Share your dilemmas and get honest opinions from other Mumsnetters.

To thing my need for rest in hospital should trump another patients need to have 10 visitors

218 replies

Wigwambam10 · 21/01/2019 21:28

Basicly in hospital with kidney infection which is slowly getting better. I have had almost no sleep last night as the women in the next bed had 9 visitors till 11 last night and then had her telly on really loud till 2. She then called someone and was on the phone for a hour.

I asked a nurse last night to talk to her and ask her to be quiet only to be told she can’t do anything as it’s the ladies right.

This morning at 10 all the visitors turned up again and different people have come and gone all day. There have been people practically sat in my cubical and one even tried to sit on the end of my bed.
When DH came to visit me I was in tears as I am so tired and obviously feel ill so he and a word with the ward sister and most of the visitors were told they had to leave. The sister also said that the women will be told to keep the noise down tonight
Well the night staff are on and all the visitors are back. One has almost fallen through my curtain. I have talked one of the nurses who said “the visitors are not doing any harm”. I can tell it’s going to be as bad as last night.
I lost my rag about five minutes ago and shouted to the visitors to shut up and go home and give me some peace. They laughed at me.
I am on the verge of demanding they take out my drip then getting dressed and walking out.

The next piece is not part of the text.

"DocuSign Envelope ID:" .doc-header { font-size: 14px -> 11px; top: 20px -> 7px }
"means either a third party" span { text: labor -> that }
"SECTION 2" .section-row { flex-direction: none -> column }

I need to sleep so badly. I am sat here with tears streaming down my face. Nurses have seen me but no one cares.

OP posts:
feelingverylazytoday · 22/01/2019 07:26

SingleDad not receiving adequate care in hospital is a real problem. Resting and sleep are important when recovering from illness.
Open visiting hours only work if all the visitors are considerate and follow the rules. Obviously that isn't going to happen nowadays as so many people think they can do whatever they want and other people around them just have to 'suck it up'.
Well done for standing up for yourself, OP.

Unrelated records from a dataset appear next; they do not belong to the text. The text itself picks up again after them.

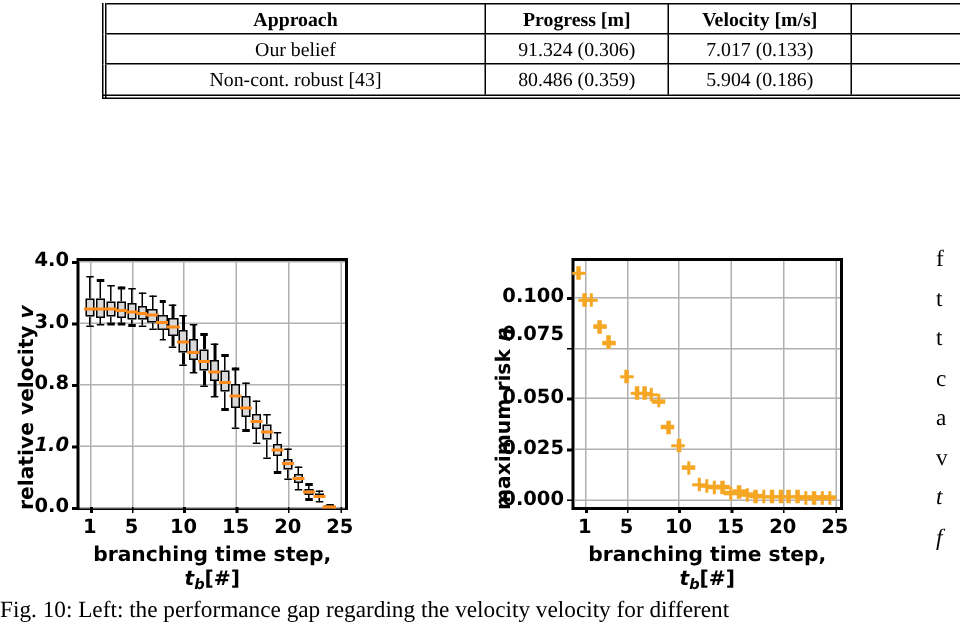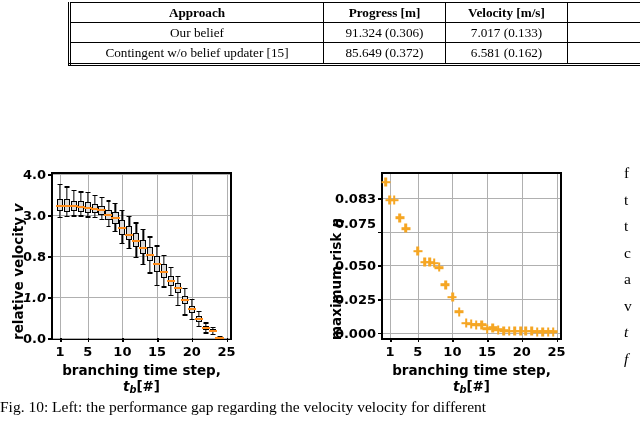"Non-cont. robust [43]" tr { html: none -> <tr> <td>Non-cont. robust [43]</td> <td>80.486 (0.359)</td> <td>5.904 (0.186)</td> <td></td> </tr> }
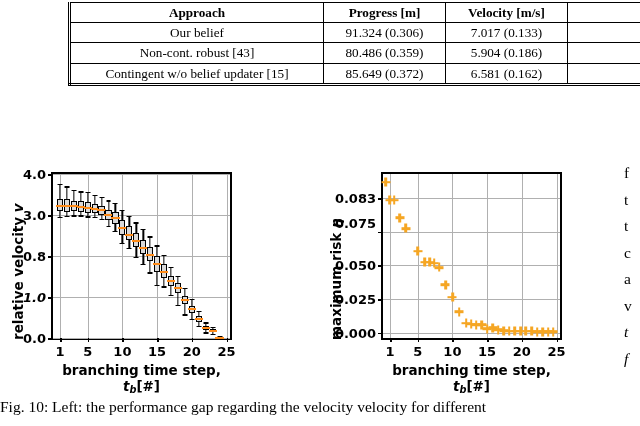"Contingent w/o belief updater [15]" tr { html: <tr> <td>Contingent w/o belief updater [15]</td> <td>85.649 (0.372)</td> <td>6.581 (0.162)</td> <td></td> </tr> -> none }
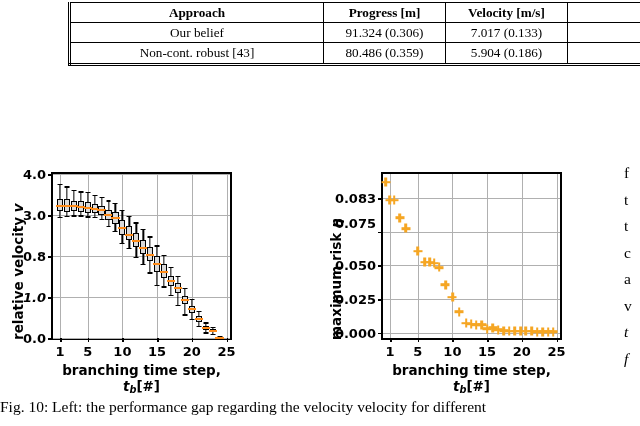"0.083" div.ytlabel { text: 0.083 -> 0.100 }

EwItsAHooman · 22/01/2019 07:29

Don't bother with singledadstill, he's just being a dick so people will argue with him. His comments are very much in the vein of "never fear ladies, a MAN has arrived to give his unwanted opinion!"

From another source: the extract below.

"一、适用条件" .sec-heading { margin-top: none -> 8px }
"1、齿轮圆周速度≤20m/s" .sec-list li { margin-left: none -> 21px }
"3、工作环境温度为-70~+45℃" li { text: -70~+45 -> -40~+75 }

OP, I hope you got some much needed sleep. From experience, they likely won't discharge you until you've had at least 24hrs of the oral antibiotics as they'll need to check they're working with no adverse side effects.

stopfuckingshoutingatme · 22/01/2019 07:29

You always need eye mask and ear plugs for NHS hospitals
Am shocked that they allowed this really

I had a kidney infection and was on turbo antibiotics so Hope OP sent home to rest today

feelingverylazytoday · 22/01/2019 07:32

BarbarianMum that used to happen through an arrangement with the ward sister. That's not the case here though.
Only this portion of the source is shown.